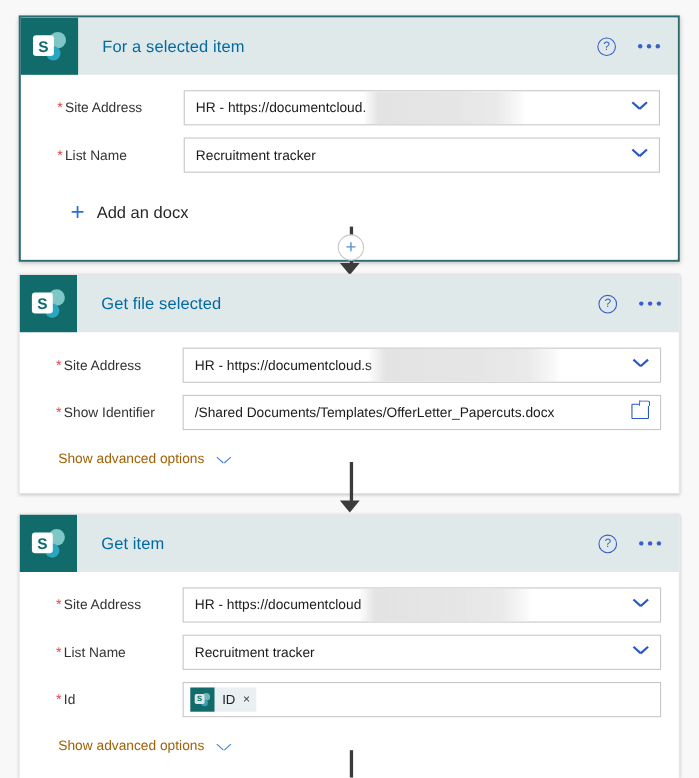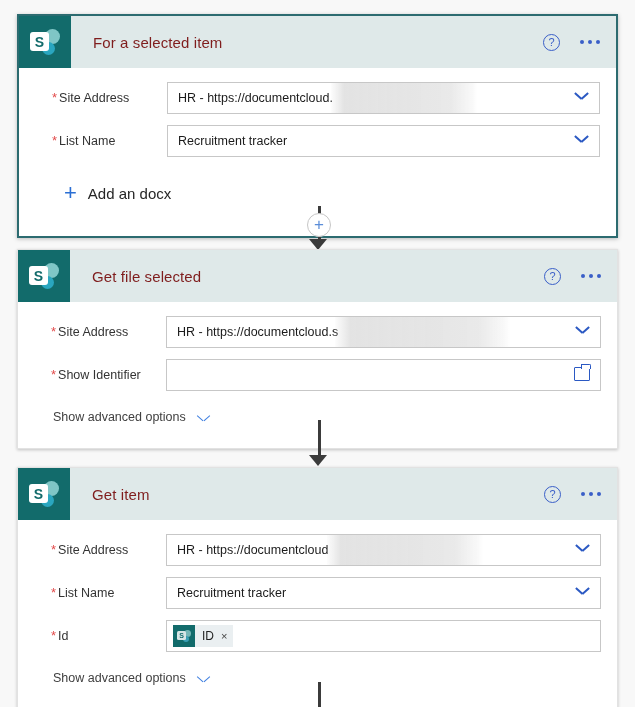"For a selected item" .card-title { color: #7f1d1d -> #0369a1 }
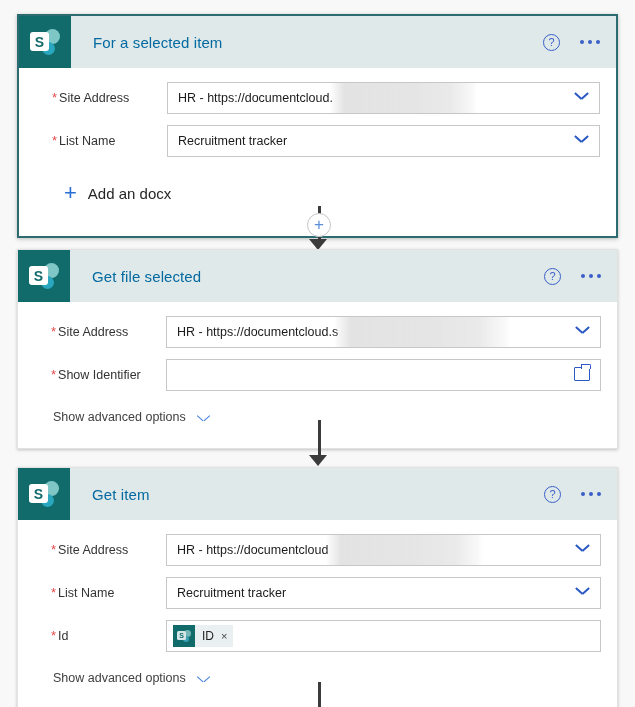"/Shared" span.val { html: none -> <span>/Shared Documents/Templates/OfferLetter_Papercuts.docx</span> }
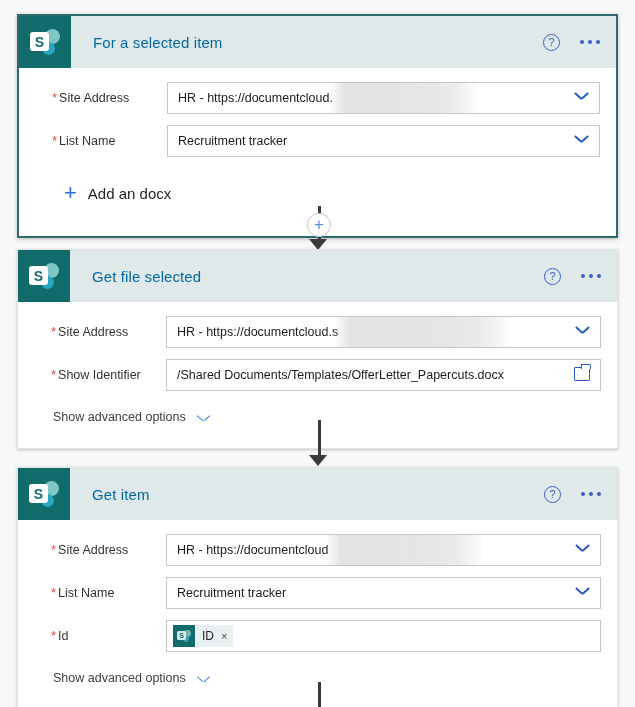"Show advanced options" .show-adv .lbl { color: #404040 -> #a16207 }
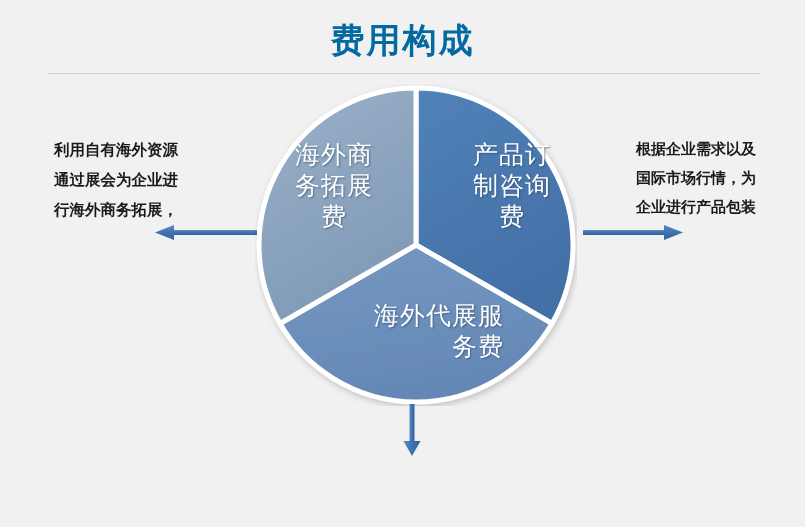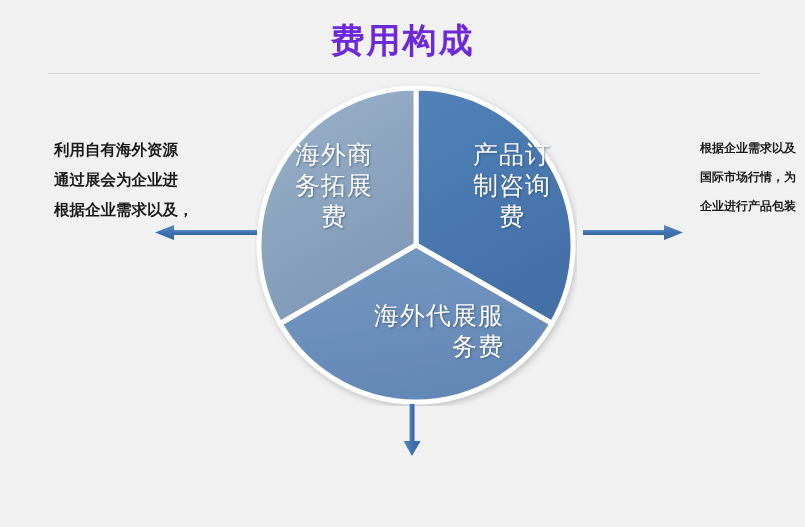"费用构成" .title { color: #6d28d9 -> #0369a1 }
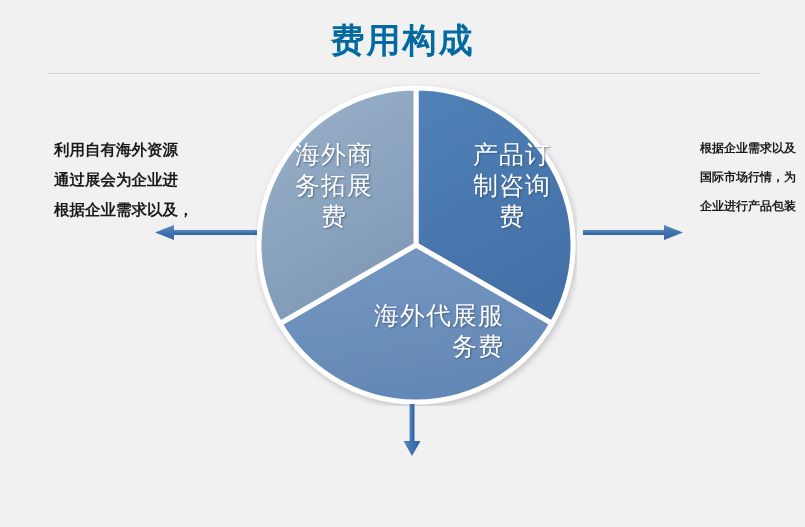"利用自有海外资源" div.callout { text: 根据企业需求以及 -> 行海外商务拓展 }
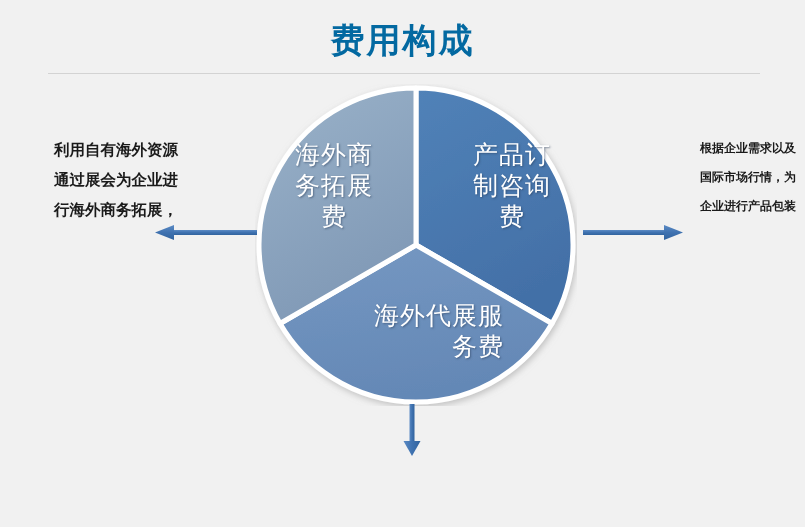"根据企业需求以及" .callout.right { font-size: 12px -> 15px; text-align: right -> center }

Required action: Exactly restate the lines from the one holding "color: #404040 ->" to the final line of the records above, including both and excluding pictures.

Result of this task:
"Show advanced options" .show-adv .lbl { color: #404040 -> #a16207 }
"费用构成" .title { color: #6d28d9 -> #0369a1 }
"利用自有海外资源" div.callout { text: 根据企业需求以及 -> 行海外商务拓展 }
"根据企业需求以及" .callout.right { font-size: 12px -> 15px; text-align: right -> center }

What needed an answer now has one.